(Beginning of SOURCE DATA)

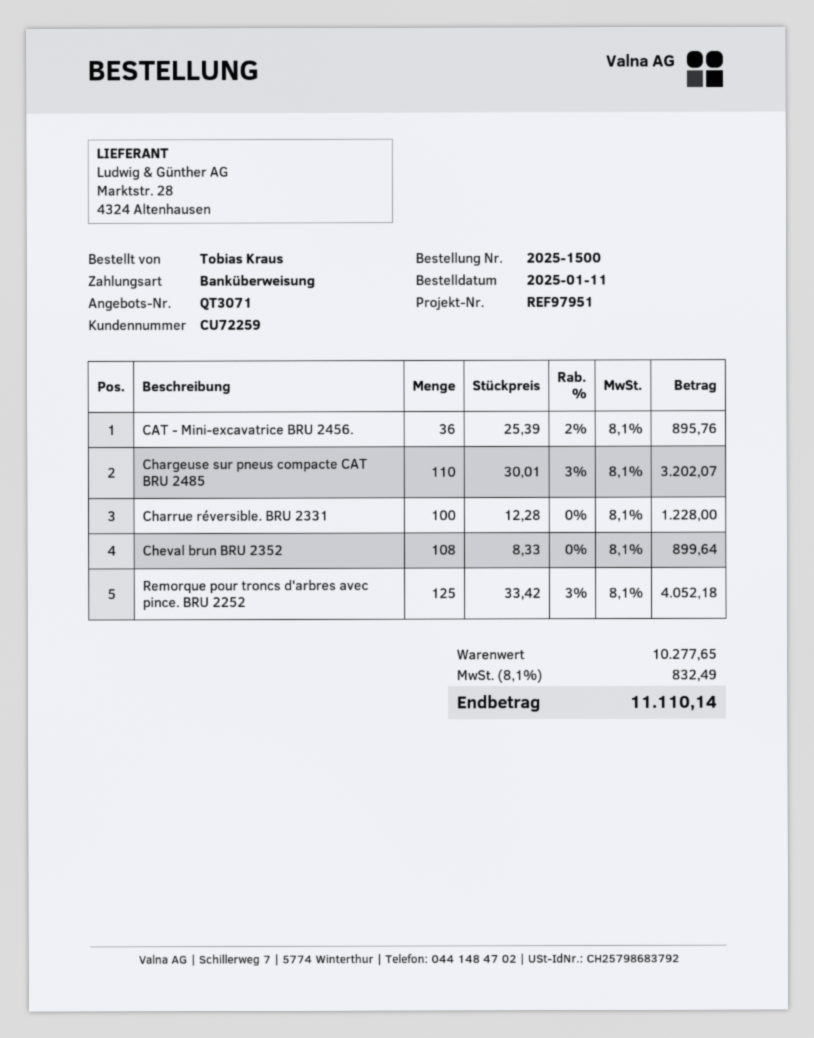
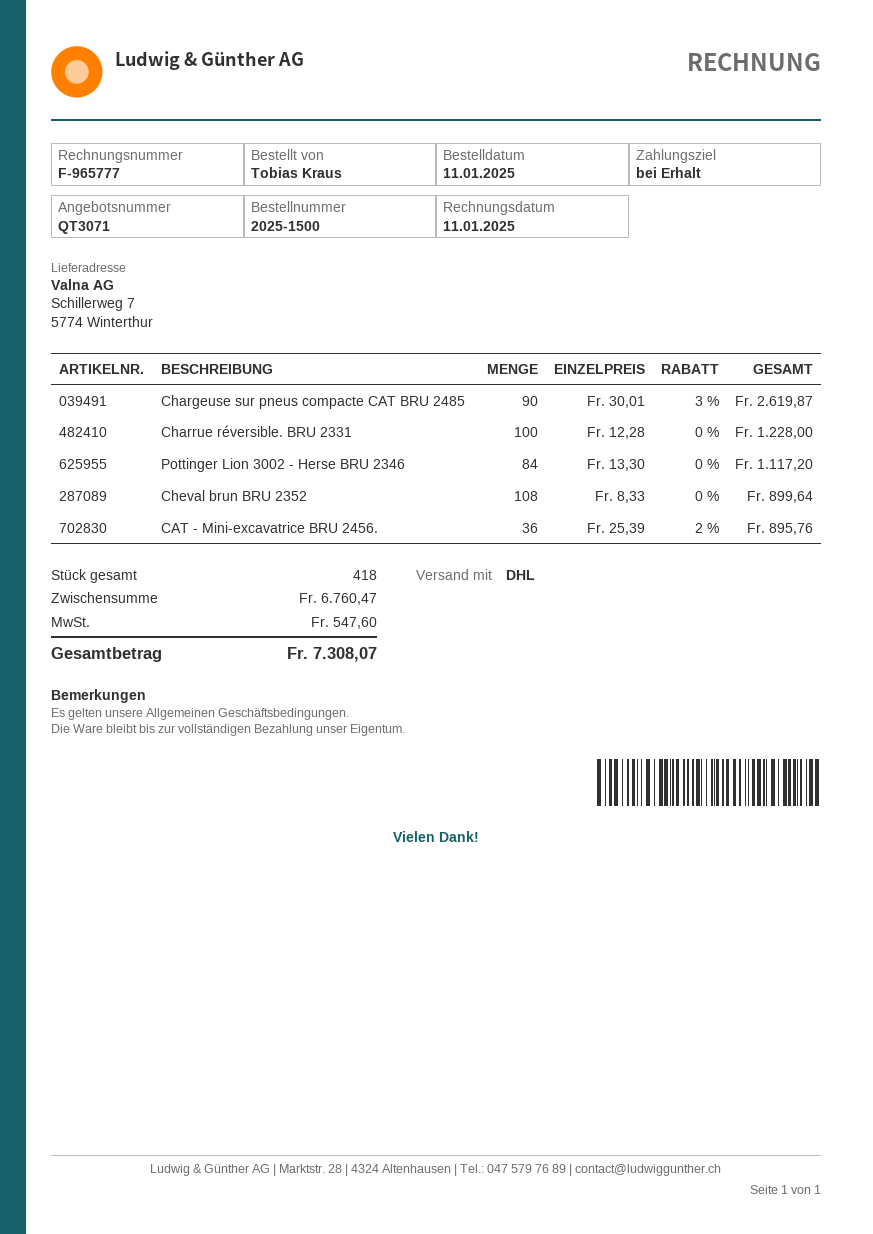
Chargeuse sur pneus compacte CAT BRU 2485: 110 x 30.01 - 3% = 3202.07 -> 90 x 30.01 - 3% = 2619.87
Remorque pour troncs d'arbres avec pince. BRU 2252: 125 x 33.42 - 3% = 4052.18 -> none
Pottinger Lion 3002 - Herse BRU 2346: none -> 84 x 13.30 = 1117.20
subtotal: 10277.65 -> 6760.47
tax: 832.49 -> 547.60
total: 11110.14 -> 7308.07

(End of SOURCE DATA)
(Beginning of SOURCE DATA)

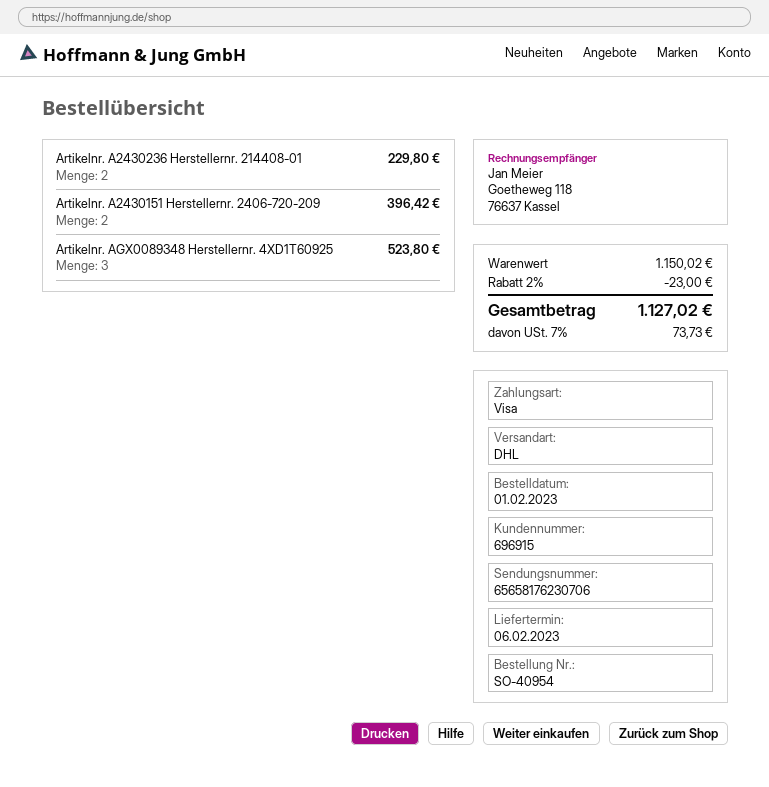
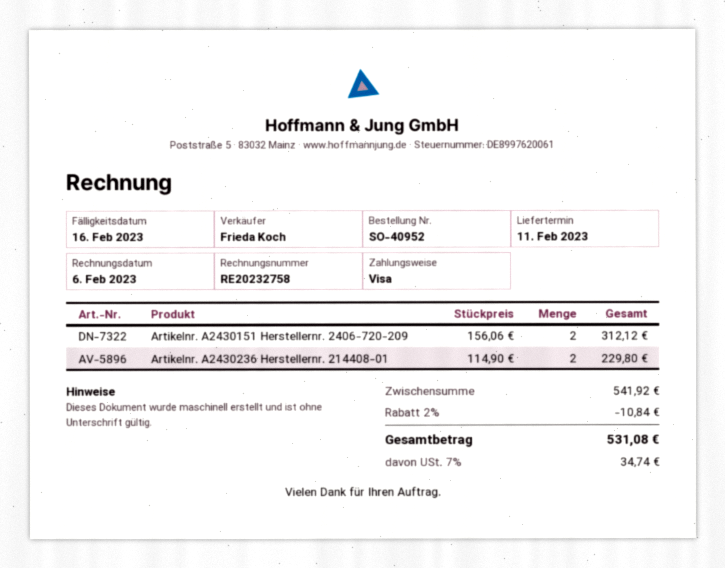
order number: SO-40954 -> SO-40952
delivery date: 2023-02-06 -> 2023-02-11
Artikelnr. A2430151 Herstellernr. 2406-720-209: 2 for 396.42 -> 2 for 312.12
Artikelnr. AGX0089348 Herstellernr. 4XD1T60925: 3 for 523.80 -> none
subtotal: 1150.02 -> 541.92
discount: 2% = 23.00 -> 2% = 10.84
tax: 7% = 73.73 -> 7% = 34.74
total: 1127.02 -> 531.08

(End of SOURCE DATA)

State how many lines of the entries above include the string "subtotal". The reply is that number alone.

2